The pack snakes were eventually killed. By that time, the boat had swung side on into the current, and was grinding against the Randonanese bank. As they attempted to regain control, their rudder hit an underwater obstruction and broke. Poles were brought forth, but the river was becoming both wider and deeper, so the poles did not serve. When Keevasien Island loomed through the dusk they had no power to choose either the port,
the Borlienese, stream, or the starboard, the Randonanese, stream. The
Lubber
was carried helplessly against the rocks on the northern point of the island; with its side stove in, it was beached in the shallows. The current tugged at it, threatening to wash it away. They grabbed some equipment and jumped ashore.

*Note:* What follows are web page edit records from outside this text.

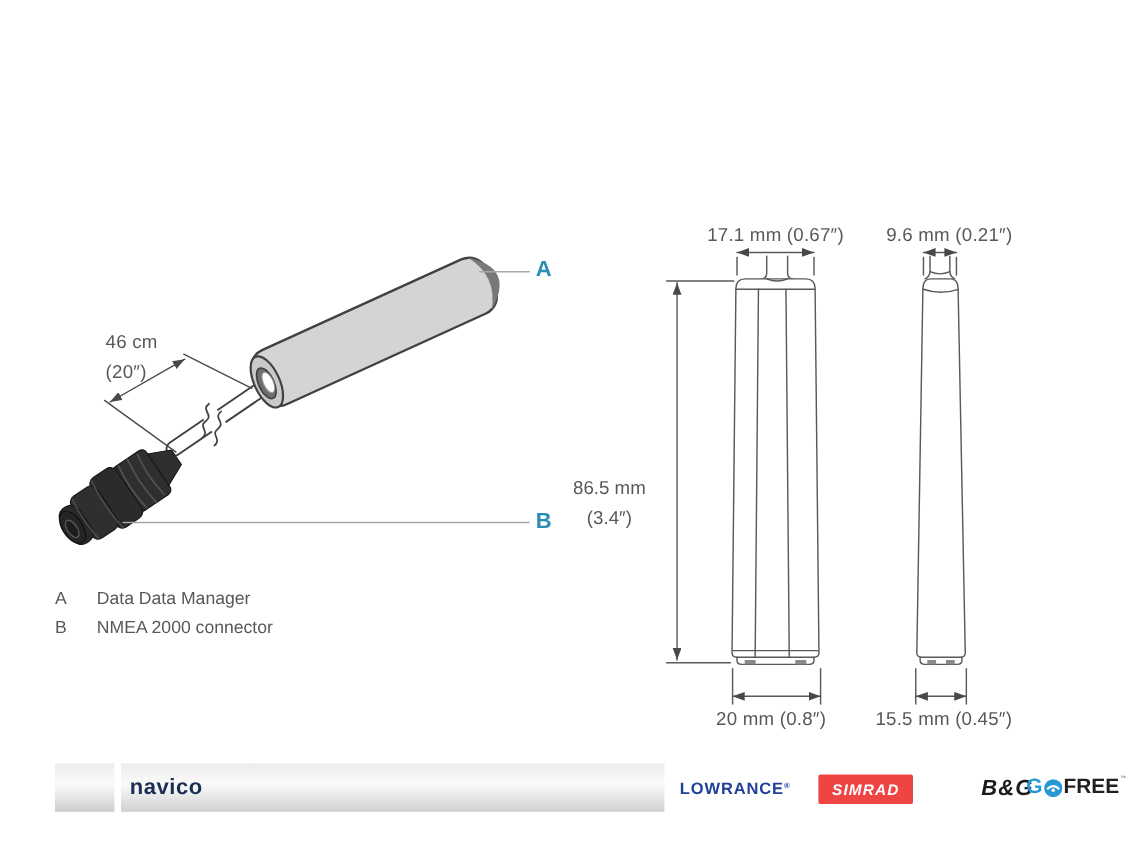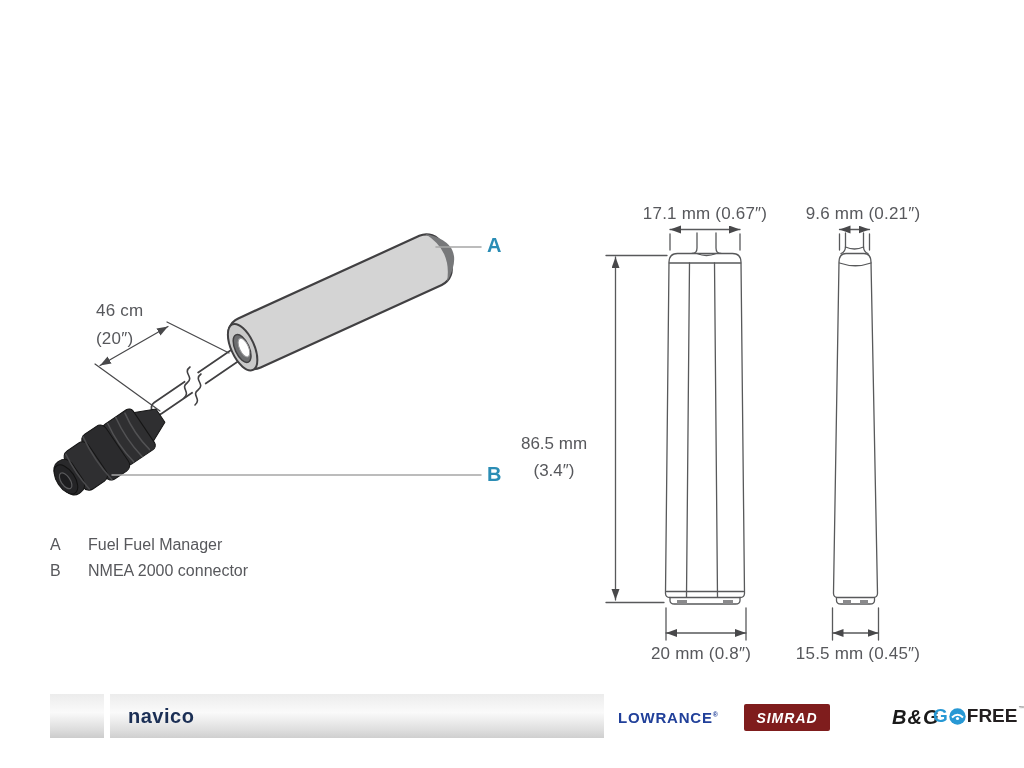"Fuel Fuel Manager" span.legend-label { text: Fuel Fuel -> Data Data }
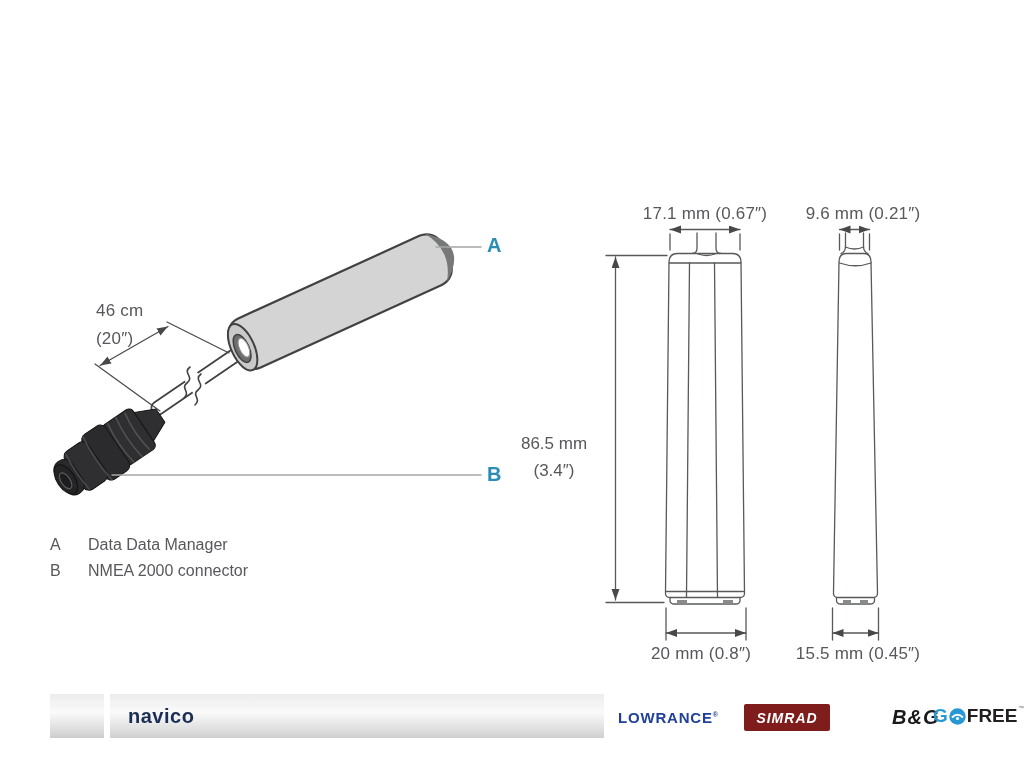"navico" .navico-text { margin-left: 18px -> 8px }
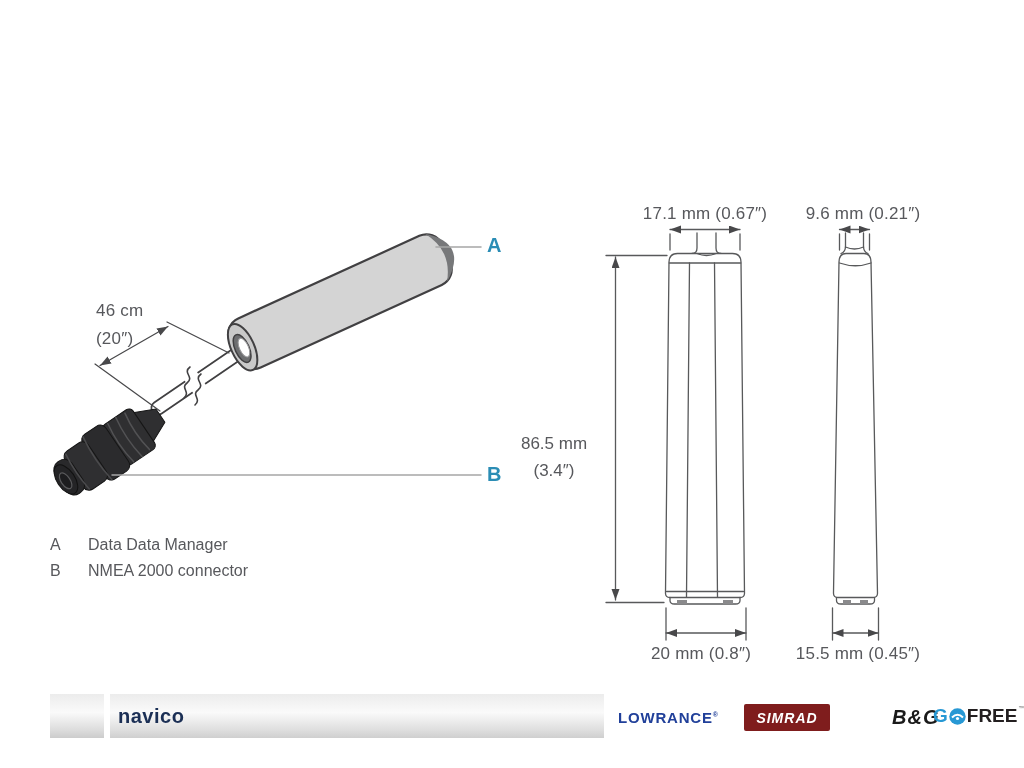"SIMRAD" .logo-simrad { background: #7f1d1d -> #ef4444 }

Darkness was coming in. They stood listening to the repetitive boom of the surf like distant cannon fire. Because of the great fear of the men, TolramKetinet decided to camp where they were for the brief night, rather than attempt to reach Keevasien, which he knew was close.

A watch was set. The night around them was given to subterfuge and sudden death. Small insects went shopping with large headlights, moths’ wings gleamed with terrifying sightless eyes, the pupils of predators glowed like hot stones; and all the while the two streams of the river surged close by, eddying phosphorescence, the heavy drag of water moaning its way into their dreams.